When Ieyasu returned to Hamamatsu Castle, he was accompanied by only five men. The town was on the verge of panic as rumor had already reached Hamamatsu that the battle had gone badly.

Nevertheless, Ieyasu commanded that the castle gates remain open and that braziers be lit to guide his retreating army back to safety. Sakai Tadatsugu beat a large war drum, seeking to persuade the returning men of their courageous retreat. When the Takeda vanguard led by Baba Nobuharu and Yamagata Masakage heard the drums and saw the braziers and open gates, they mistakenly assumed that Ieyasu had planned a trap and stopped to make camp for the night at their present position short of Hamamatsu.
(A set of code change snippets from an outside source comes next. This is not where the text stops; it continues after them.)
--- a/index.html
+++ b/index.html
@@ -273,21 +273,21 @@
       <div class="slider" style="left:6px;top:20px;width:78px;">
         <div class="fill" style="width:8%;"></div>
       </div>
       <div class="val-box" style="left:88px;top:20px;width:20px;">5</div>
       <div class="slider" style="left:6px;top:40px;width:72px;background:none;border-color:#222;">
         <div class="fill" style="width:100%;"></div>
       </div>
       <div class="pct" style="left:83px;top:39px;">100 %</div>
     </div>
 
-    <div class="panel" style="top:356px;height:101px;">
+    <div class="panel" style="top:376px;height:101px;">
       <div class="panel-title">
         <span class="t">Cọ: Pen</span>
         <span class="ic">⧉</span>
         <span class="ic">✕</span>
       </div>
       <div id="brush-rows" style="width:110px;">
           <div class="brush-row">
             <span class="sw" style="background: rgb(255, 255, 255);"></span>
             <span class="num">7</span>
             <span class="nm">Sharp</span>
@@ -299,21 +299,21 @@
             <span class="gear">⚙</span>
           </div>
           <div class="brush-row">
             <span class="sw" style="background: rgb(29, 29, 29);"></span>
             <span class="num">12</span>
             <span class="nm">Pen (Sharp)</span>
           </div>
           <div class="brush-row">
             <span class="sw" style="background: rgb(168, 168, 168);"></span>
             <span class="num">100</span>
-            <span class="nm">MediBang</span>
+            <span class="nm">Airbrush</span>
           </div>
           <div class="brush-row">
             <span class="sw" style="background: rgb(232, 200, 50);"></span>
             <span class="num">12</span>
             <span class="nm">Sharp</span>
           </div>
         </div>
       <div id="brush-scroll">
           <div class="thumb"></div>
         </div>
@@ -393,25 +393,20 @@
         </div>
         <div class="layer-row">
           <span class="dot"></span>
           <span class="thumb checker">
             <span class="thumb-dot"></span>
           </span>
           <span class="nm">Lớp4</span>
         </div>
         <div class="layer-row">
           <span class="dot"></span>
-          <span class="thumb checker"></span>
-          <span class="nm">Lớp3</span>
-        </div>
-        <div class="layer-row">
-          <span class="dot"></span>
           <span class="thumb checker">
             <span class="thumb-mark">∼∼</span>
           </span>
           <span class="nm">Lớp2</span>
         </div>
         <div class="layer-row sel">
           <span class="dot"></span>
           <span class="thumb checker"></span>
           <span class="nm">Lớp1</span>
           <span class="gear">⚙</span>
===Tokugawa counterattack===
In the night, a small band of about one hundred Tokugawa foot soldiers and 16 matchlock gunners led by Ōkubo Tadayo and Amano Yasukage attacked the Takeda camp, throwing the vanguard of the Takeda army into confusion. Uncertain of the remaining strength of the Tokugawa forces, and worried that reinforcements from Oda Nobunaga or Uesugi Kenshin were on their way, Takeda Shingen decided to withdraw his forces back to his own territories. This skirmish occurred near Saigagake, a narrow gorge some ten meters deep and 450 meters long, about one kilometer north of Hamamatsu Castle. Known in Japanese sources as the "Battle of Saigagake", the Tokugawa used tactics such as stretching a cloth across the cliff to make it look like a bridge, causing the Takeda forces to suffer numerous casualties when they attempted to flee across this fake bridge. However, this account appears as an anecdote in later records compiled by the Tokugawa shogunate and not in contemporary historical records. Nevertheless, the site of the alleged ruse was designed a Shizuoka Prefecture Historic Site in 1952.
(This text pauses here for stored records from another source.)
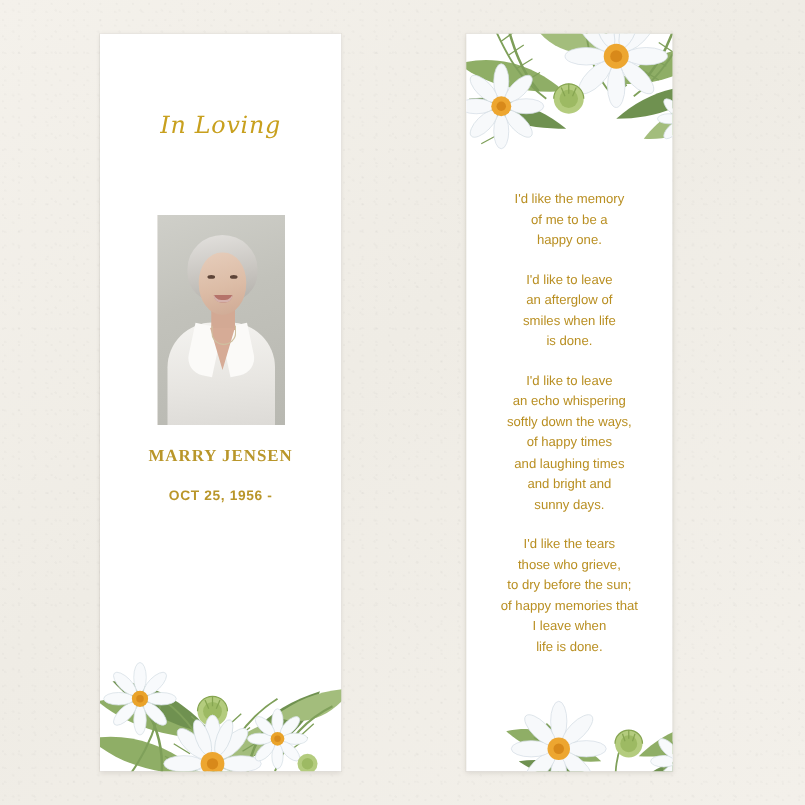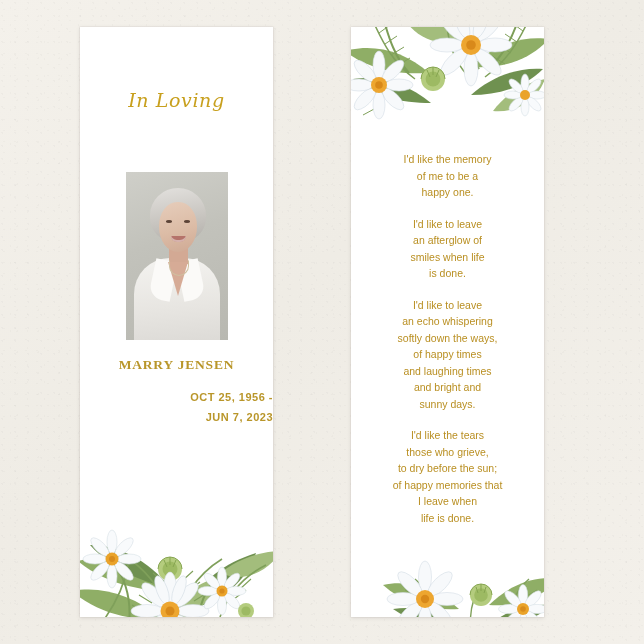--- a/index.html
+++ b/index.html
@@ -39,23 +39,23 @@
     box-shadow: 0 1px 4px rgba(60,55,45,0.13), 0 0 0 0.5px rgba(120,110,95,0.10);
     overflow: hidden;
   }
   .card-front {
     left: 80px;
     top: 27px;
     width: 193px;
     height: 590px;
   }
   .card-back {
-    left: 351px;
+    left: 373px;
     top: 27px;
-    width: 193px;
+    width: 165px;
     height: 590px;
   }
 
   
   .script-line {
     font-family: "DejaVu Serif", serif;
     font-style: italic;
     color: #c8a01e;
     text-align: center;
     letter-spacing: 0.6px;
@@ -167,21 +167,21 @@
     color: #b9962a;
     font-family: Liberation Serif, serif;
     font-weight: bold;
     font-size: 13.5px;
     letter-spacing: 0.8px;
   }
   .dates {
     position: absolute;
     left: 0; right: 0;
     top: 360px;
-    text-align: right;
+    text-align: center;
     color: #b9962a;
     font-weight: bold;
     font-size: 11px;
     line-height: 20px;
     letter-spacing: 0.5px;
   }
 
   
   .poem {
     position: absolute;
@@ -245,21 +245,20 @@
         <div class="ph-face"></div>
         <div class="ph-eye-l"></div>
         <div class="ph-eye-r"></div>
         <div class="ph-mouth"></div>
       </div>
     </div>
 
     <div class="name">MARRY JENSEN</div>
     <div class="dates">
       <div>OCT 25, 1956 -</div>
-      <div>JUN 7, 2023</div>
     </div>
 
     <div class="floral fl-front-bottom">
       <svg viewBox="0 0 215 190" width="215" height="190" aria-hidden="true">
         <g stroke="none">
 
           <g fill="#8fae66">
             <path d="M8 120 C40 112 72 124 100 150 C70 150 34 142 8 120 Z"></path>
             <path d="M2 150 C34 144 66 156 92 178 C62 180 26 172 2 150 Z"></path>
           </g>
According to the Kansei Chōshū Shokafu, the famous Iga ninja Hattori Hanzō rendered meritorious service during the Battle of Mikatagahara. The genealogy of major samurai complied by the later Tokugawa shogunate records that Hanzo captured a Takeda spy named "Chikuan" and delayed the advancing Takeda at the Tenryū River with an asymmetrical counterattack of only thirty men.

==Aftermath==
The Battle of Mikatagahara was one of the most famous battles of Takeda Shingen's campaigns and one of the most notable demonstrations of cavalry tactics of the Sengoku period. The battle was also Tokugawa Ieyasu's most decisive defeat, featuring the effective annihilation of Ieyasu's army and the daimyo himself only narrowly escaping death through a bluff and perilous night attack. According to the Japanese calendar, the battle was fought on the 22nd day of the 12th month of the 3rd year of Genki.

For Shingen, there would be no following attack on Hamamatsu as he would be fatally wounded in February 1573 at the Siege of Noda Castle and die in May 1573.